We know that the incidence of colorectal cancer is increasing year by year, currently, it ranks third in the incidence of cancer and fifth in the mortality rate in China, especially people over forty years old are easy to be assassinated.
But in addition to maintaining some good habits in life to prevent colorectal cancer, we should not neglect an “unexpected” factor, which is to be alert to colorectal polyps.
Why is that? This is because nearly 80% of colorectal cancer comes from benign lesions, and colorectal polyps are the most cancerous benign lesions.
Many people are confused, this colon polyp seems to be very common, is not just a lump of flesh on the large intestine, there is a need to “see the cat is a tiger”?
A Mr. Chen was found to have polyps in his intestines during a medical checkup. When the nature of the polyp was determined for pathological biopsy, he was shocked. In his opinion, the “pathological” examination is certainly not a good thing. His heart was relieved when the doctor said it should be benign. The doctor suggested removing it, but he hesitated again, since it was benign and there was no discomfort, why go through an extra knife?
You could say that if you choose to undergo this knife, your chances of getting colon cancer will be much smaller!
There are benign and malignant colon polyps of different sizes, from small ones like sesame seeds or green beans to large ones like walnuts. If the intestinal polyp is malignant, the harm need not be said; even benign adenoma, there is a considerable chance of malignant change, as the polyp increases, the number increases, the chance of cancer also increases rapidly, leaving the equivalent of a “time bomb”; step back, if the inflammatory polyps, malignant change may be smaller, but as the polyp increases, it may also bring The clinical symptoms such as blood in the stool, diarrhea, intestinal loop and so on.
Therefore, generally speaking, doctors will recommend the removal of polyps, but now against polyps basically do not need to open surgery.
A colonoscope is used to reach into the large intestine to see if there is cancer in the intestine, and also to remove the polyps by hand. The patient will be “alive and well” in just two days. Moreover, the cost is much less than that of open surgery.

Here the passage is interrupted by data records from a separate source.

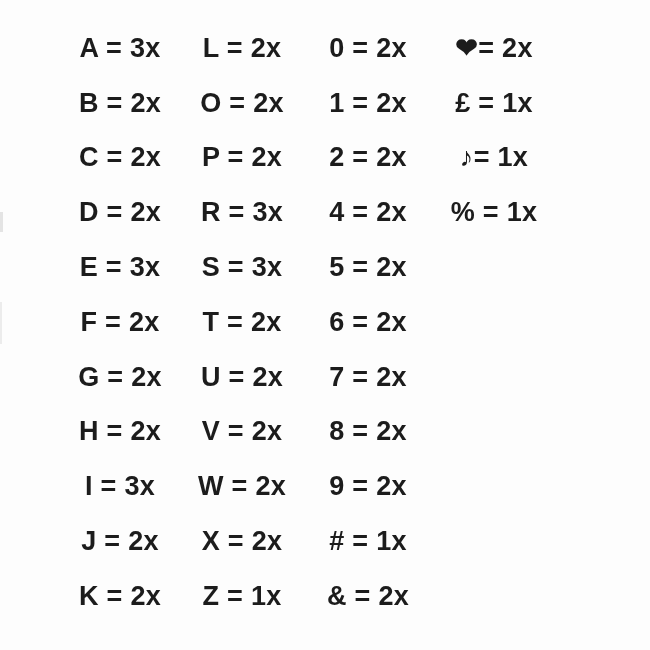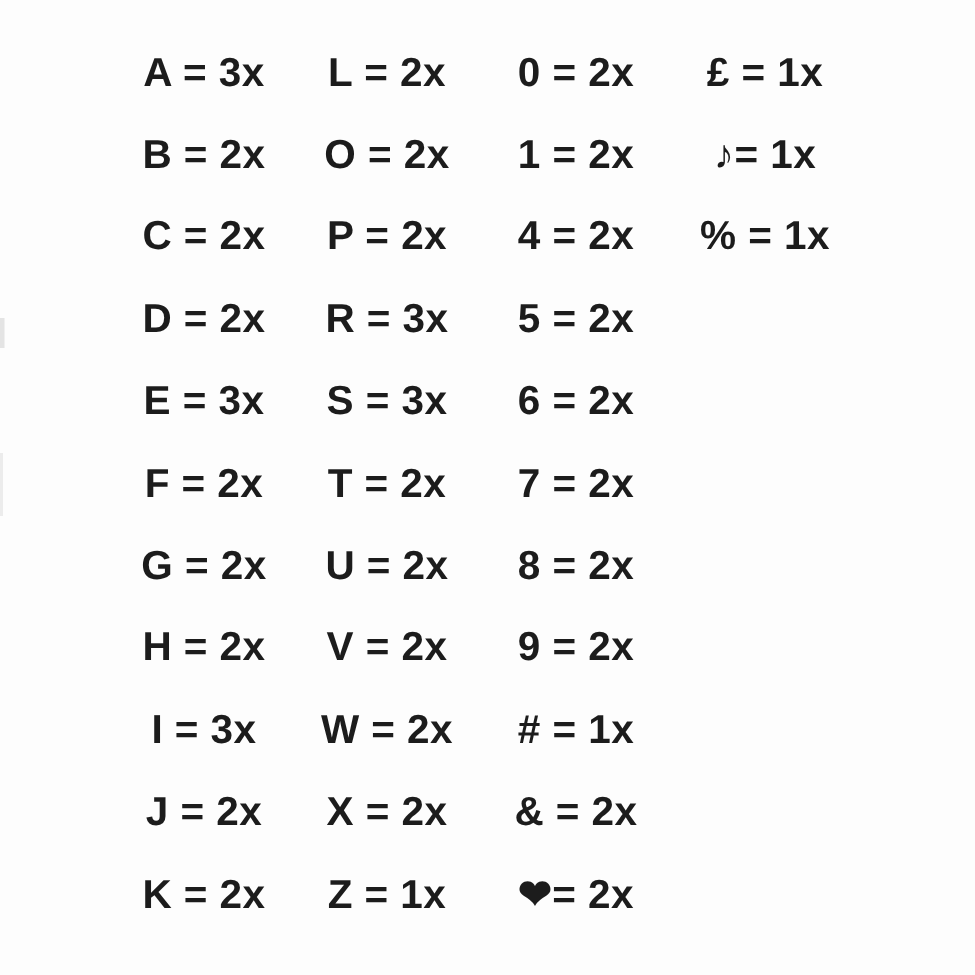--- a/index.html
+++ b/index.html
@@ -12,21 +12,21 @@
   .sheet {
     position: relative;
     width: 650px;
     height: 650px;
     background: #fdfdfd;
     font-family: "Liberation Sans", sans-serif;
     overflow: hidden;
   }
   .grid {
     position: absolute;
-    left: 76px;
+    left: 60px;
     top: 21px;
     display: grid;
     grid-auto-flow: column;
     grid-template-rows: repeat(11, 54.8px);
     grid-template-columns: 120px 124px 128px 124px;
   }
   .cell {
     display: flex;
     align-items: center;
     justify-content: center;
@@ -75,20 +75,21 @@
       <div class="cell">R = 3x</div>
       <div class="cell">S = 3x</div>
       <div class="cell">T = 2x</div>
       <div class="cell">U = 2x</div>
       <div class="cell">V = 2x</div>
       <div class="cell">W = 2x</div>
       <div class="cell">X = 2x</div>
       <div class="cell">Z = 1x</div>
       <div class="cell">0 = 2x</div>
       <div class="cell">1 = 2x</div>
+      <div class="cell">2 = 2x</div>
       <div class="cell">4 = 2x</div>
       <div class="cell">5 = 2x</div>
       <div class="cell">6 = 2x</div>
       <div class="cell">7 = 2x</div>
       <div class="cell">8 = 2x</div>
       <div class="cell">9 = 2x</div>
       <div class="cell"># = 1x</div>
       <div class="cell">&amp; = 2x</div>
       <div class="cell">❤= 2x</div>
       <div class="cell">£ = 1x</div>

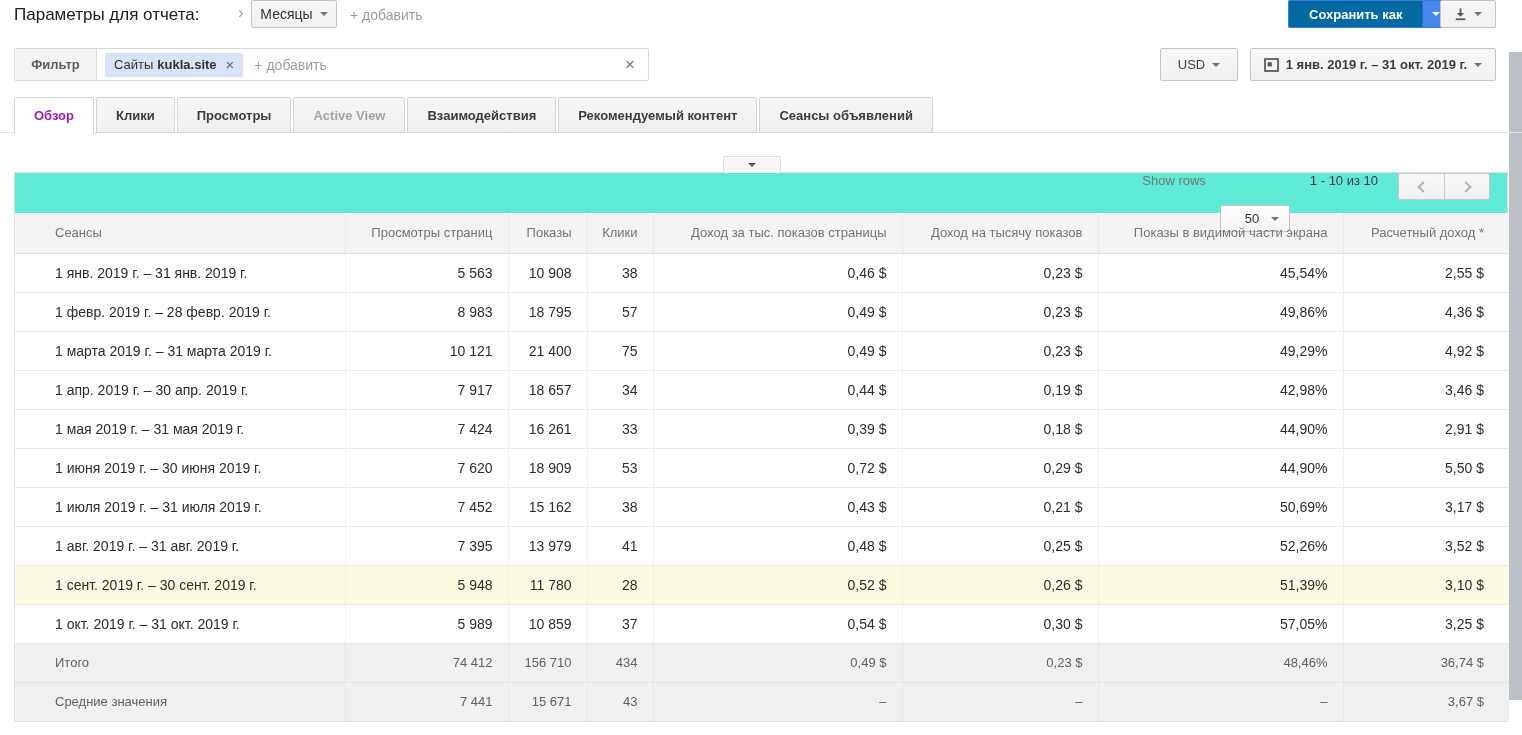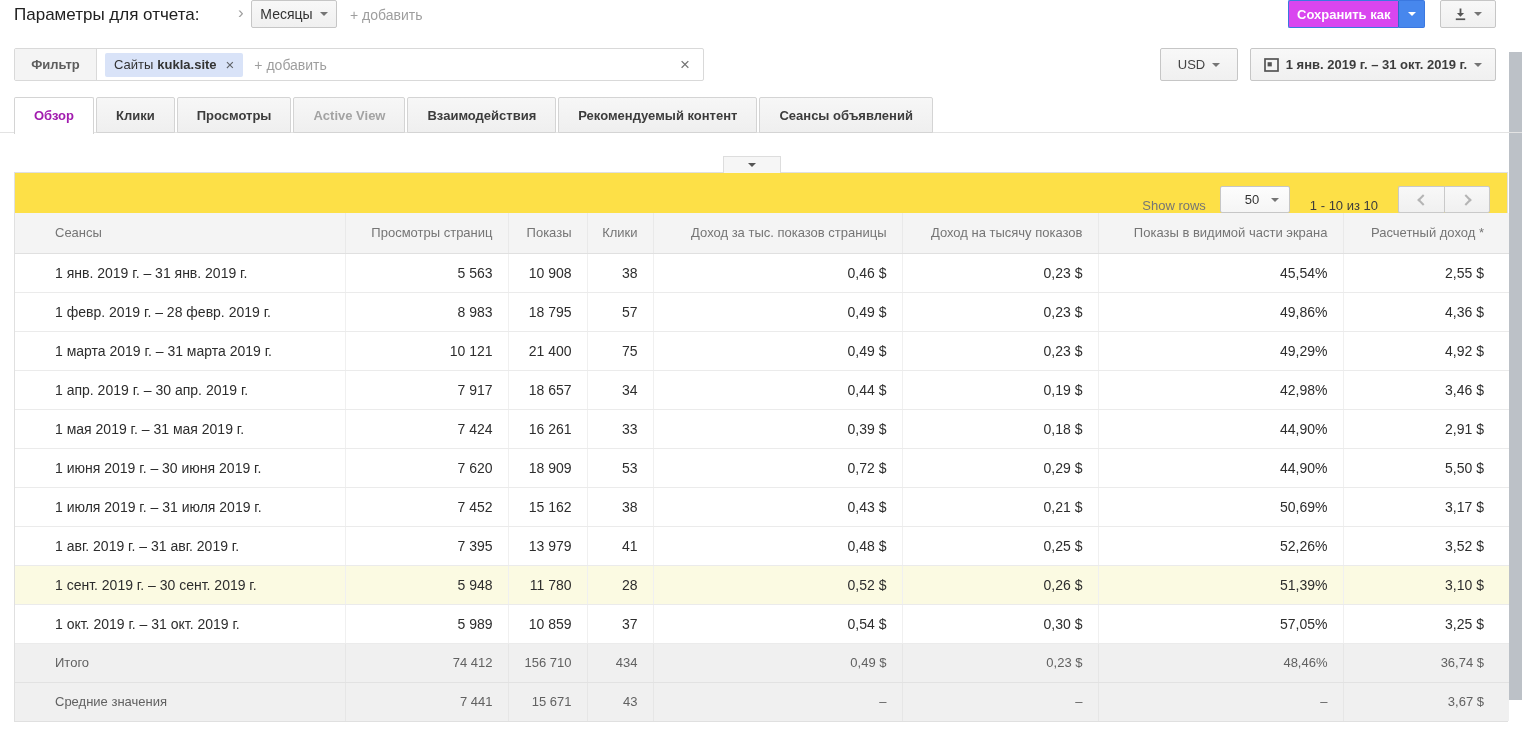--- a/index.html
+++ b/index.html
@@ -13,30 +13,30 @@
     font-family:"Liberation Sans", sans-serif;}
   .caret{ width:0; height:0; border-left:4px solid transparent; border-right:4px solid transparent;
     border-top:4px solid #757575; display:inline-block; }
 
   
   .page-title{ position:absolute; left:14px; top:5px; font-size:17px; color:#212121; }
   .crumb-chev{ position:absolute; left:238px; top:3px; font-size:17px; color:#9e9e9e; }
   .dim-btn{ position:absolute; left:251px; top:0; width:86px; font-size:14px; color:#333; }
   .add-dimension{ position:absolute; left:350px; top:7px; font-size:14px; color:#9e9e9e; cursor:pointer; }
   .save-split{ position:absolute; left:1288px; top:0; height:28px; display:flex; }
-  .save-main{ background:#d946ef; color:#fff; font-weight:bold; font-size:13px;
+  .save-main{ background:#0369a1; color:#fff; font-weight:bold; font-size:13px;
     border:1px solid #3b78e0; border-right:none; border-radius:2px 0 0 2px;
-    padding:0 8px; display:flex; align-items:center; cursor:pointer; }
+    padding:0 20px; display:flex; align-items:center; cursor:pointer; }
   .save-caret{ width:27px; background:#4787ed; border:1px solid #3b78e0; border-left:1px solid #3069c9;
     border-radius:0 2px 2px 0; display:flex; align-items:center; justify-content:center; cursor:pointer; }
   .save-caret .caret{ border-top-color:#fff; }
   .download-btn{ position:absolute; left:1440px; top:0; width:56px; }
 
   
-  .filter-box{ position:absolute; left:14px; top:48px; width:690px; height:33px;
+  .filter-box{ position:absolute; left:14px; top:48px; width:635px; height:33px;
     border:1px solid #d9d9d9; border-radius:2px; background:#fff; display:flex; align-items:center; }
   .filter-label{ width:82px; align-self:stretch; background:#f4f4f4; border-right:1px solid #d9d9d9;
     display:flex; align-items:center; justify-content:center; font-size:13px; font-weight:bold; color:#5c5c5c; }
   .chip{ margin-left:8px; height:24px; background:#d9e3f8; border-radius:2px; display:flex;
     align-items:center; padding:0 9px; font-size:13px; color:#333; cursor:default; }
   .chip b{ margin-left:4px; }
   .chip-x{ color:#5f6368; font-size:15px; margin-left:9px; cursor:pointer; line-height:1; }
   .filter-placeholder{ margin-left:11px; color:#9e9e9e; font-size:14px; }
   .filter-clear{ margin-left:auto; margin-right:13px; color:#757575; font-size:17px; cursor:pointer; line-height:1; }
   .usd-btn{ position:absolute; left:1160px; top:48px; width:78px; height:33px; font-size:13px; }
@@ -52,21 +52,21 @@
   .tabs-line{ position:absolute; left:0; right:0; top:132px; height:1px; background:#e3e3e3; z-index:1; }
 
   
   .collapse-tab{ position:absolute; left:723px; top:156px; width:58px; height:17px;
     background:#f6f6f6; border:1px solid #ddd; border-bottom:none; display:flex;
     align-items:center; justify-content:center; z-index:2; cursor:pointer; }
   .collapse-tab .caret{ border-top-color:#555; }
 
   
   .panel{ position:absolute; left:14px; top:172px; width:1494px; border:1px solid #e0e0e0; background:#fff; }
-  .controls{ height:40px; background:#fde047; display:flex; align-items:flex-end;
+  .controls{ height:40px; background:#5eead4; display:flex; align-items:flex-start;
     justify-content:flex-end; padding-right:17px; font-size:13px; }
   .show-rows-label{ color:#757575; margin-right:14px; }
   .page-size-btn{ width:70px; height:27px; background:linear-gradient(#fdfdfd,#f5f5f5);
     border:1px solid #c6c6c6; border-radius:2px; display:flex; align-items:center;
     justify-content:space-between; padding:0 10px 0 24px; font-size:13px; color:#333; cursor:pointer;margin-top:32px; }
   .range-label{ color:#3c3c3c; margin:0 20px; }
   .pager{ display:flex; }
   .pager-btn{ width:46px; height:27px; background:linear-gradient(#f8f8f8,#f0f0f0);
     border:1px solid #c9c9c9; display:flex; align-items:center; justify-content:center; cursor:default; }
   .pager-btn.prev{ border-radius:2px 0 0 2px; border-right:none; }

However, endoscopic removal of polyps, although less invasive, still needs to follow the process of transition from fasting and liquid diet to normal diet to promote wound healing. The current availability of painless endoscopy has led to more people undergoing endoscopic removal of polyps.
One of the most annoying things about polyps is that they “multiply”. If you have had one polyp, you are still more likely to have future polyps than others.
Therefore, don’t think that everything is fine once the polyps are cut out. It is better to have the first review three months after surgery, and if no abnormality is found, then you can have another review in 3 to 5 years or follow the doctor’s follow-up request. If there is a new polyp, it needs to be removed again.
What factors are likely to produce intestinal polyps: 1, chronic diarrhea, many patients are prone to intestinal allergies, such as diarrhea after drinking alcohol, eating chili or greasy food or seafood, so that the intestinal mucosa will develop chronic inflammation, which can easily lead to intestinal polyp growth.
2, long-term constipation, constipated patients are often a few days to defecate once, feces stored in the intestine for a long time will produce a variety of toxins, resulting in chronic inflammation of the intestinal mucosa, easy to grow polyps.
3, genetic, for example, familial polyposis is a genetic disease.
4, inflammatory diseases, such as ulcerative colitis, Crohn’s disease and other diseases prone to polyps.